• Information shown
*****

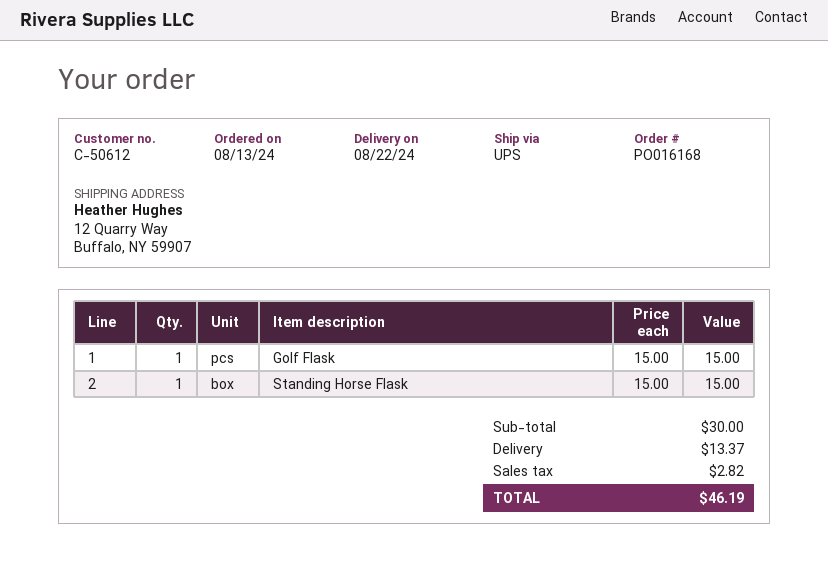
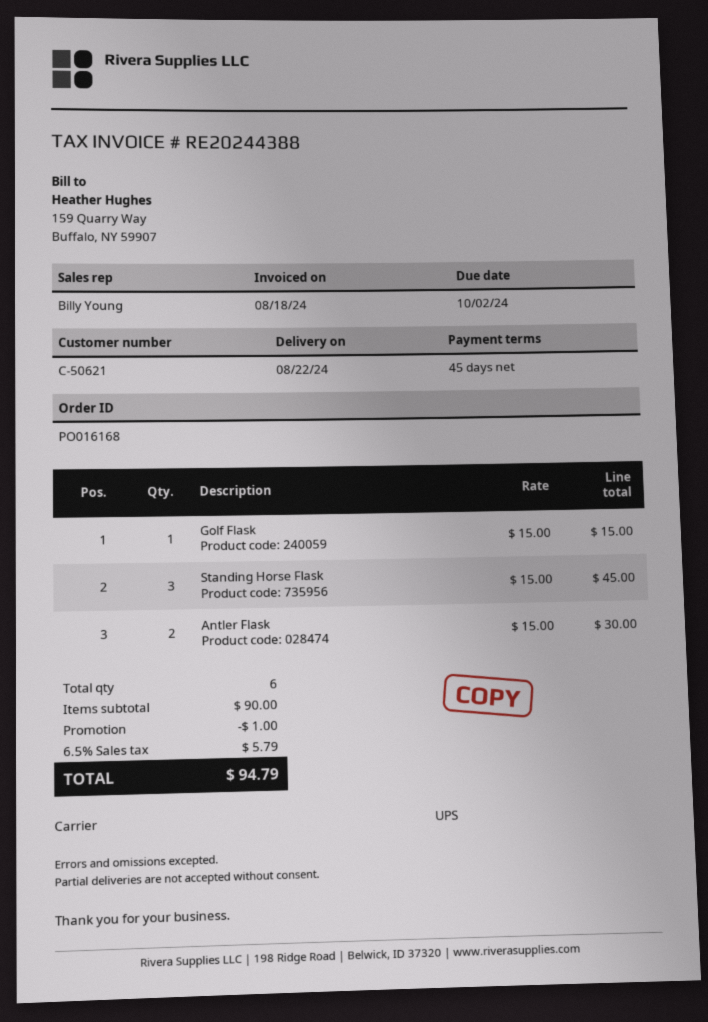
customer number: C-50612 -> C-50621
Standing Horse Flask: 1 x 15.00 = 15.00 -> 3 x 15.00 = 45.00
Antler Flask: none -> 2 x 15.00 = 30.00
subtotal: 30.00 -> 90.00
discount: none -> 1.00
shipping: 13.37 -> none
tax: 2.82 -> 5.79
total: 46.19 -> 94.79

*****

Repeat the material above verbatim. Leave the pictures behind.

customer number: C-50612 -> C-50621
Standing Horse Flask: 1 x 15.00 = 15.00 -> 3 x 15.00 = 45.00
Antler Flask: none -> 2 x 15.00 = 30.00
subtotal: 30.00 -> 90.00
discount: none -> 1.00
shipping: 13.37 -> none
tax: 2.82 -> 5.79
total: 46.19 -> 94.79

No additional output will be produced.